_INSTRUCTIONS FOR THE TASK_. Lines containing the word "text" are to be copied from the data below.

_AVAILABLE DATA_.
----
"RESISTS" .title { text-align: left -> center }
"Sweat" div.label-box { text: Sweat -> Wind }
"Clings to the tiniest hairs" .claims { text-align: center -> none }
----
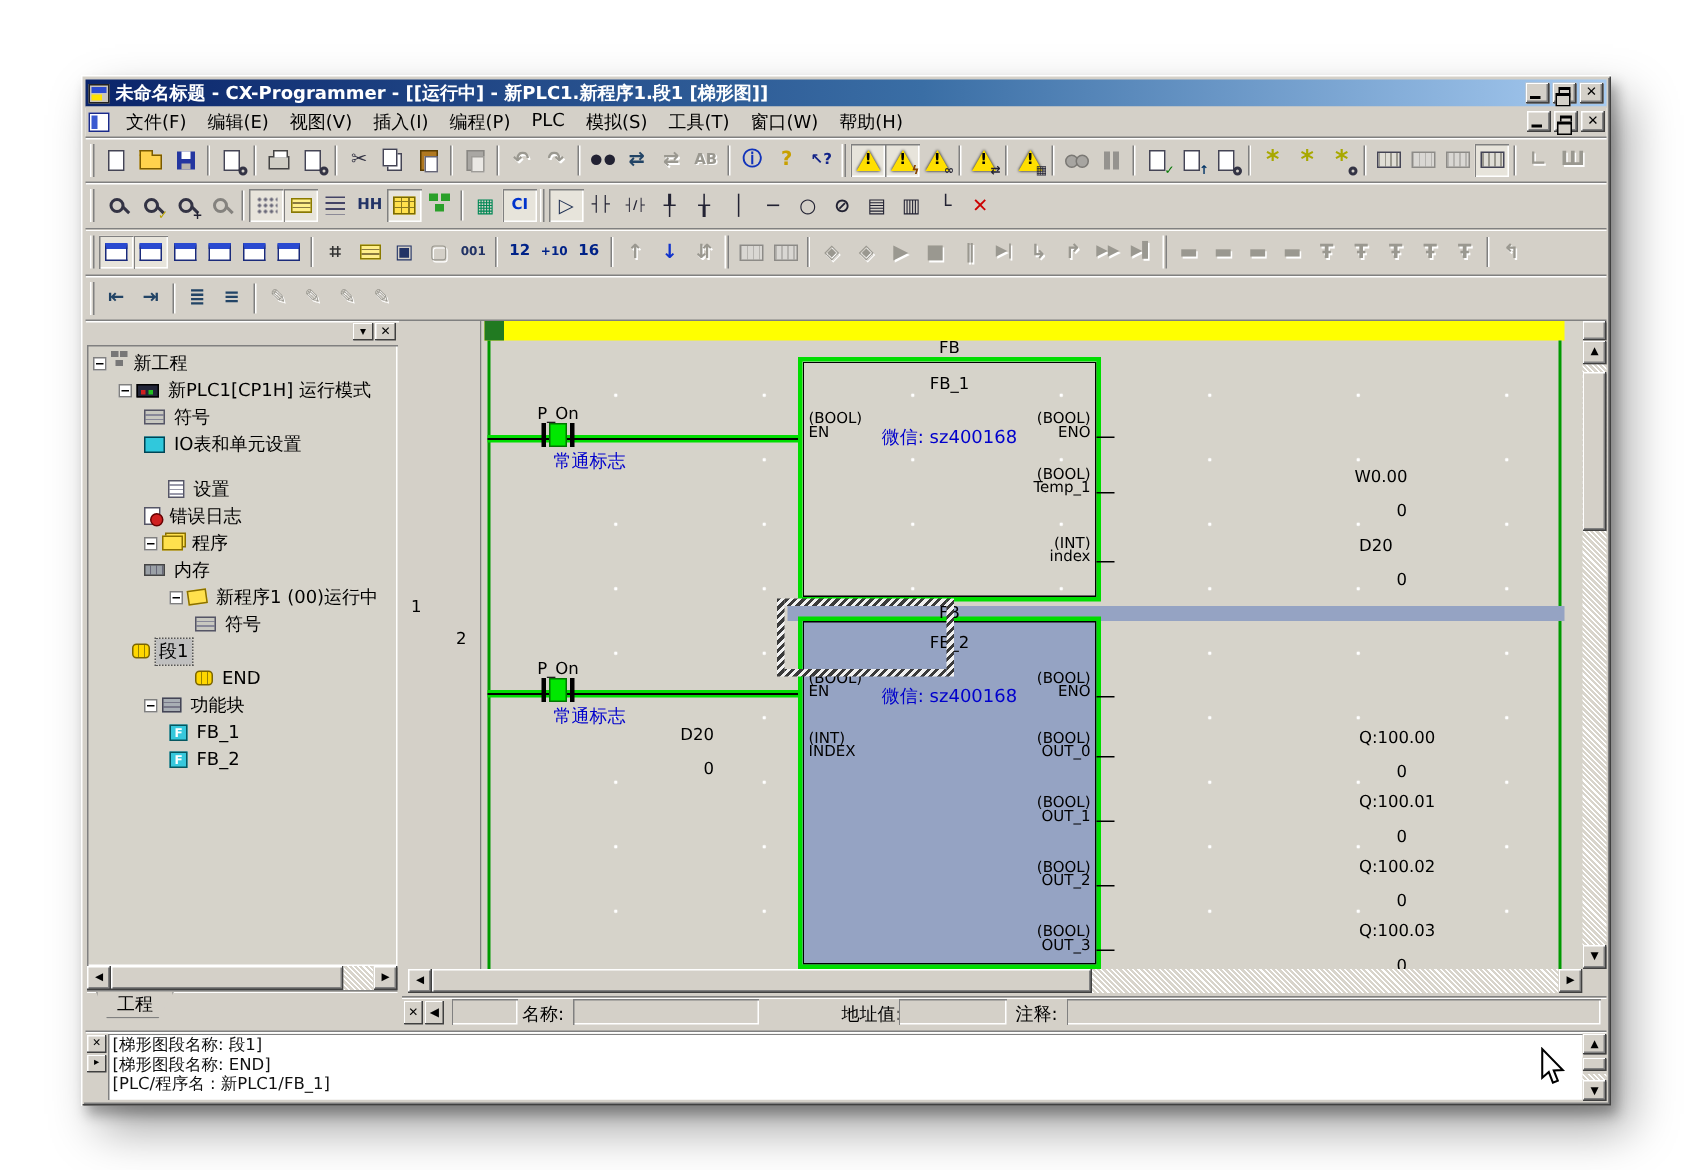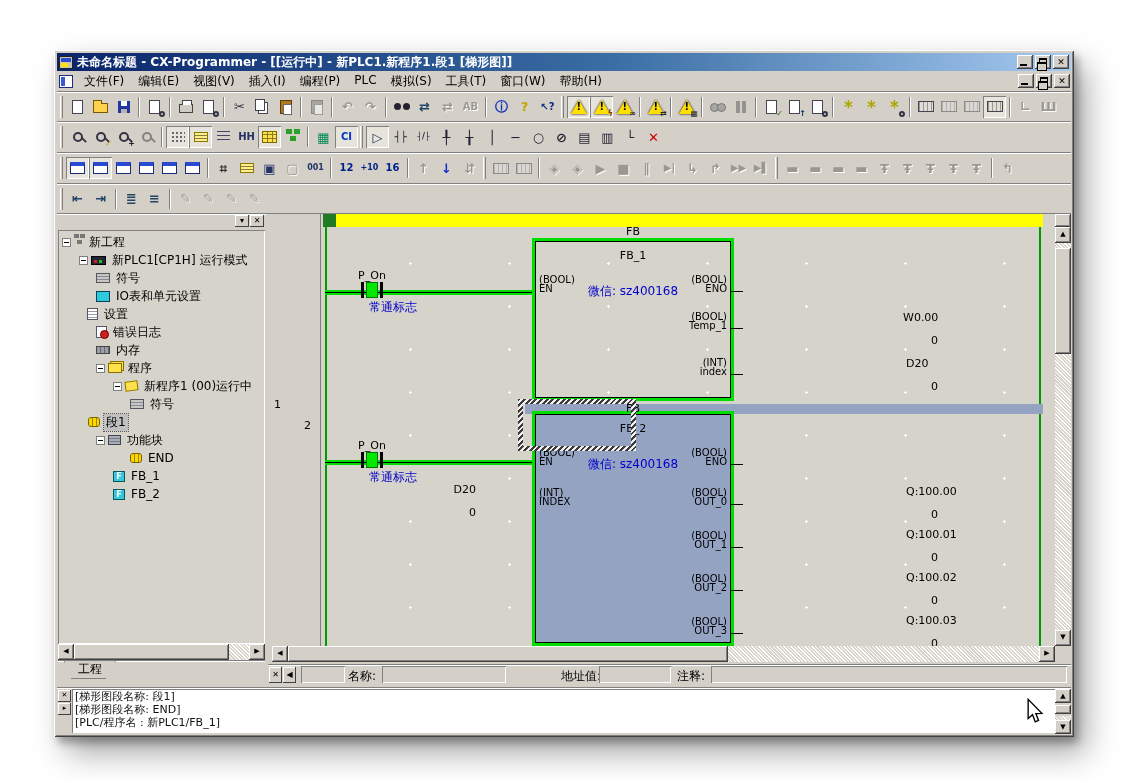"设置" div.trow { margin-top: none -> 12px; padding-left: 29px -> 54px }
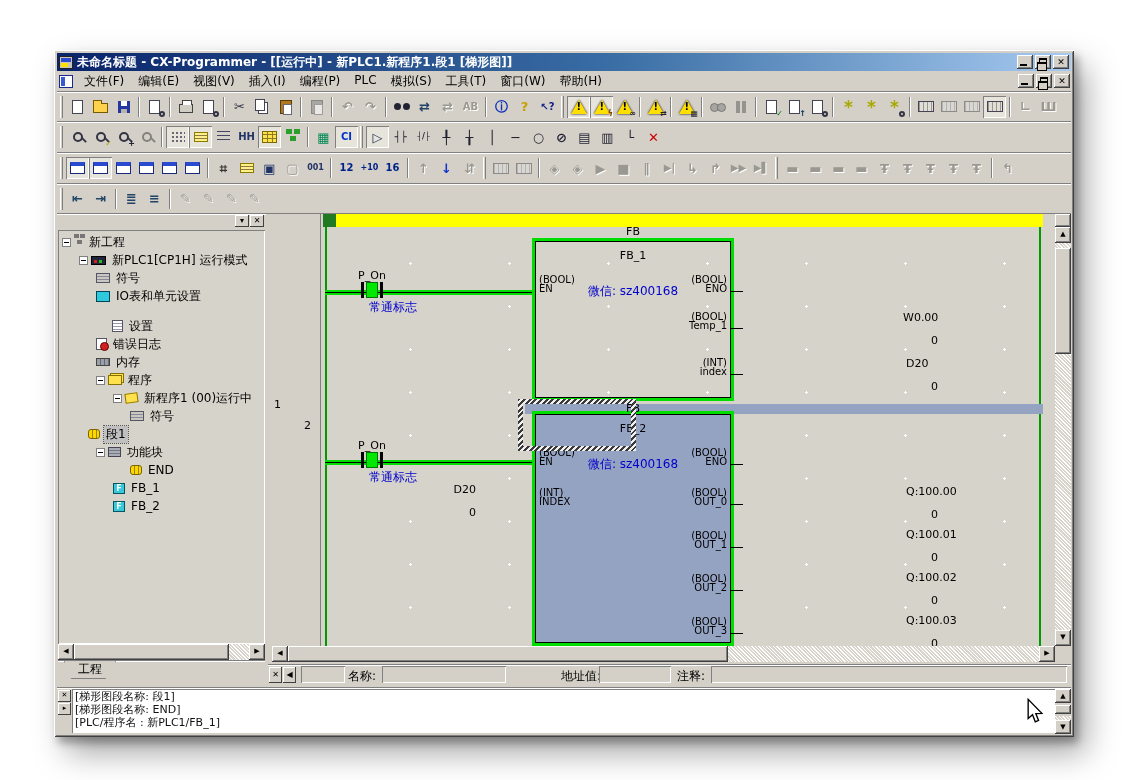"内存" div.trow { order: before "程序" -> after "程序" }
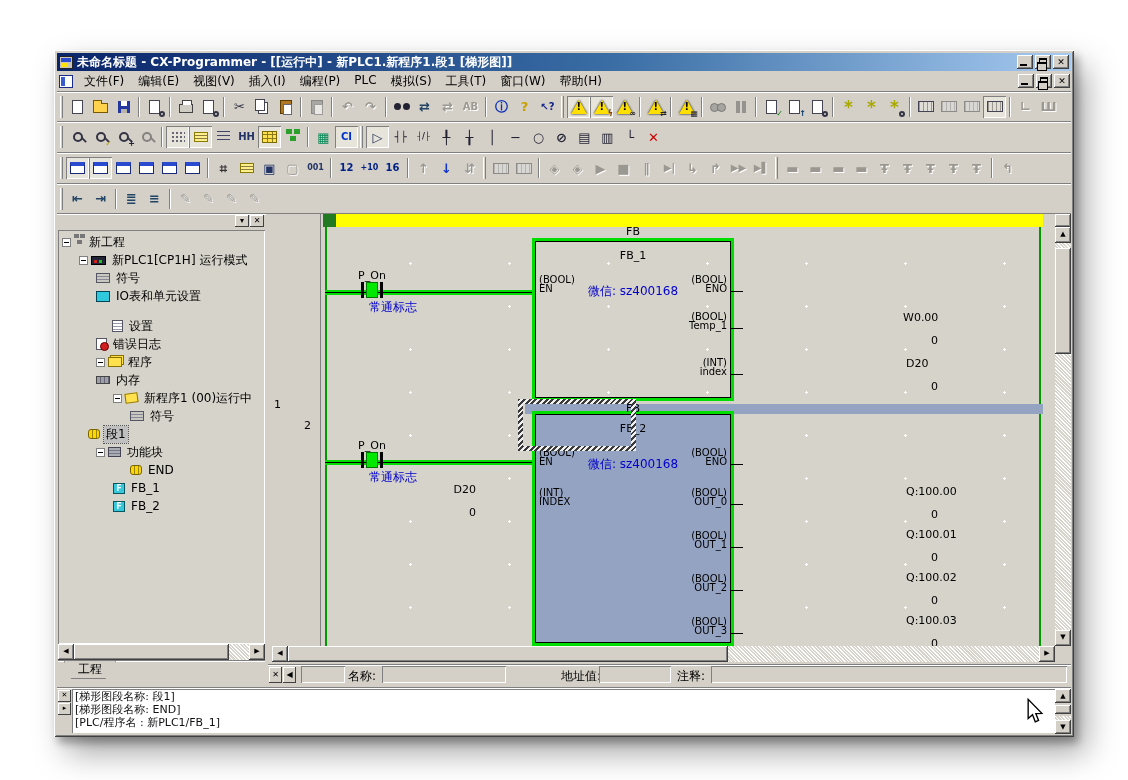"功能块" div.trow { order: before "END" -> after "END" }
----
_ANSWER SECTION_.
"RESISTS" .title { text-align: left -> center }
"Sweat" div.label-box { text: Sweat -> Wind }
"Clings to the tiniest hairs" .claims { text-align: center -> none }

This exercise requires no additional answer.